É a primeira vez que o moderno caça F-22 participa de um conflito (USAF)

A Força Aérea dos EUA (USAF) enviou ao congresso em Washington na última semana uma pré-solicitação para modernizar os caças Lockheed Martin F-22 Raptor, um dos jatos de combate mais avançados do mundo – se não o mais avançado.

O programa de atualização da aeronave é chamada pela USAF de ARES, acrônimo em inglês para Advanced Raptor Enhancement and Sustainment (Aprimoramento Avançado e Sustentação do Raptor). O nome também é uma referência a divindade Ares da mitologia grega, o deus da guerra.

A proposta da USAF disponível no site de compras governamentais dos EUA aponta que o serviço de atualização dos Raptor deve ser concedido exclusivamente à Lockheed Martin, caso seja aprovado.

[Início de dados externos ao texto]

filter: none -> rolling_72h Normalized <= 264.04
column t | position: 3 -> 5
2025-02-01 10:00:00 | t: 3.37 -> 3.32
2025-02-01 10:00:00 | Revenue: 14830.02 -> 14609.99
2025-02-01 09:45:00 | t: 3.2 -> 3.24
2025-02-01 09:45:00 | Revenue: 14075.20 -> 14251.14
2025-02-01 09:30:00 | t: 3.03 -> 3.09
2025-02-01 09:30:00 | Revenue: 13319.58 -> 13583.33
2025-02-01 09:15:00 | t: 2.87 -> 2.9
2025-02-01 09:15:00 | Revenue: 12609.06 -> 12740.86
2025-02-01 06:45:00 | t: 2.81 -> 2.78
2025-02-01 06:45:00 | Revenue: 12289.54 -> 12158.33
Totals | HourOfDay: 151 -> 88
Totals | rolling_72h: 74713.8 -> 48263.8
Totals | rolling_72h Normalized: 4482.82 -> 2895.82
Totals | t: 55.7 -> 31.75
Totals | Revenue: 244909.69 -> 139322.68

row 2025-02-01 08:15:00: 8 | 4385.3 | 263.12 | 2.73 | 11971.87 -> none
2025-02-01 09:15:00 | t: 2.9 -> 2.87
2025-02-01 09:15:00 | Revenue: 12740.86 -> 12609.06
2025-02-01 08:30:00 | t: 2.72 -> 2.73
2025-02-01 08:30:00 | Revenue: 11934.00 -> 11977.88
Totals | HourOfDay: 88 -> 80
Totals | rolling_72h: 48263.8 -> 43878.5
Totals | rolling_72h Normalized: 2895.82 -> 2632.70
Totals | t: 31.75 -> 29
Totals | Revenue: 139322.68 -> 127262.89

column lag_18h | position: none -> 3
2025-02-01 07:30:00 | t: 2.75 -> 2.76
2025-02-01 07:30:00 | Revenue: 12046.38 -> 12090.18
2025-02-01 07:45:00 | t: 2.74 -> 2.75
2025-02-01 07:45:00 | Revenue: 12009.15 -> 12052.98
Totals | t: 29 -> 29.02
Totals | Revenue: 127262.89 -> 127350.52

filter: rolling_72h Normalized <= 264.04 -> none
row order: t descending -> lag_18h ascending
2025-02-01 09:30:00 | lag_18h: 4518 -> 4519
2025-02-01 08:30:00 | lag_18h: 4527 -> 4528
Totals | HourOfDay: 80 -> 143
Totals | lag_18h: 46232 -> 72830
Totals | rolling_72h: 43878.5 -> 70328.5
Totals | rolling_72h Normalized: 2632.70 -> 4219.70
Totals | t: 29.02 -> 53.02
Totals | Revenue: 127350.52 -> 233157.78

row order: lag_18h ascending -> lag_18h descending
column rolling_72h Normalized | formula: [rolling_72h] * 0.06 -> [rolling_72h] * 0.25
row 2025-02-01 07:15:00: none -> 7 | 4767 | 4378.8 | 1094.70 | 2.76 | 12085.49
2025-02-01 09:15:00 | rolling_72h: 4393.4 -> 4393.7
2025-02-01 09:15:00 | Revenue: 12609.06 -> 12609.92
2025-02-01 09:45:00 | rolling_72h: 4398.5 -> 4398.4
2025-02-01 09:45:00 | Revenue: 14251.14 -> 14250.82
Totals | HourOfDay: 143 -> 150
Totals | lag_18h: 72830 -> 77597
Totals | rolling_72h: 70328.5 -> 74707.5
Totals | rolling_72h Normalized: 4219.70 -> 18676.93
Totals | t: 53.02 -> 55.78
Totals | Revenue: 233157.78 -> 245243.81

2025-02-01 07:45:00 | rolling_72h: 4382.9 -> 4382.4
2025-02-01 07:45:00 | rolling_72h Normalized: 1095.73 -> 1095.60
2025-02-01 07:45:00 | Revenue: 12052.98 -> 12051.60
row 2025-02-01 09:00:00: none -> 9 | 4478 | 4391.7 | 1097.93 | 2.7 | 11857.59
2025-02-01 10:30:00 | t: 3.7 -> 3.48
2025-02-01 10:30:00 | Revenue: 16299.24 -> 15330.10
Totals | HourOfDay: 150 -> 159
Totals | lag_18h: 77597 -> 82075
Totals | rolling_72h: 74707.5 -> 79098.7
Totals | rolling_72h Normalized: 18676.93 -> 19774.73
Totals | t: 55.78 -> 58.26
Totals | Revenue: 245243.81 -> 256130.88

“O contrato proposto irá satisfazer os requisitos de futuras modernizações, gestão empresarial e requisitos selecionados de sustentação para melhorar a eficiência dentro do programa F-22”, diz o texto da proposta enviada pela USAF, que espera receber uma resposta do congresso americano até junho de 2021.

A USAF ainda não definiu quais serão os requisitos incluídos no programa F-22 ARES, tampouco o custo esperado para a condução dos trabalhos e o número de aeronaves que serão modernizadas. A frota americana possui um total de 195 caças Raptor.

Introduzido na força aérea dos EUA em 2003, a frota de caças F-22 vem sendo submetida a atualizações contínuas, incluindo aviônicos aprimorados, sistemas de suporte atualizados e novos sistemas de mísseis ar-ar e de ataque ao solo.

O F-22 pode voar a mais de 2.400 km/h sem ser detectado por radares (Rob Shenk – Wikimedia Commons)

O programa F-22 foi descontinuado em 2011 pela Lockheed Martin, que a partir de então passou a focar no desenvolvimento do F-35 Joint Strike Fighter. Apesar disso, os Raptor ainda mantém uma posição estratégica no arsenal dos EUA, apreciado por sua capacidade furtiva (“invisível” aos radares) e alto desempenho, superando as performances do F-35.

Diferentemente do F-35, que hoje opera em diversos países aliados dos EUA, a exportação do F-22 é proibida por lei, mesmo para os maiores parceiros de Washington.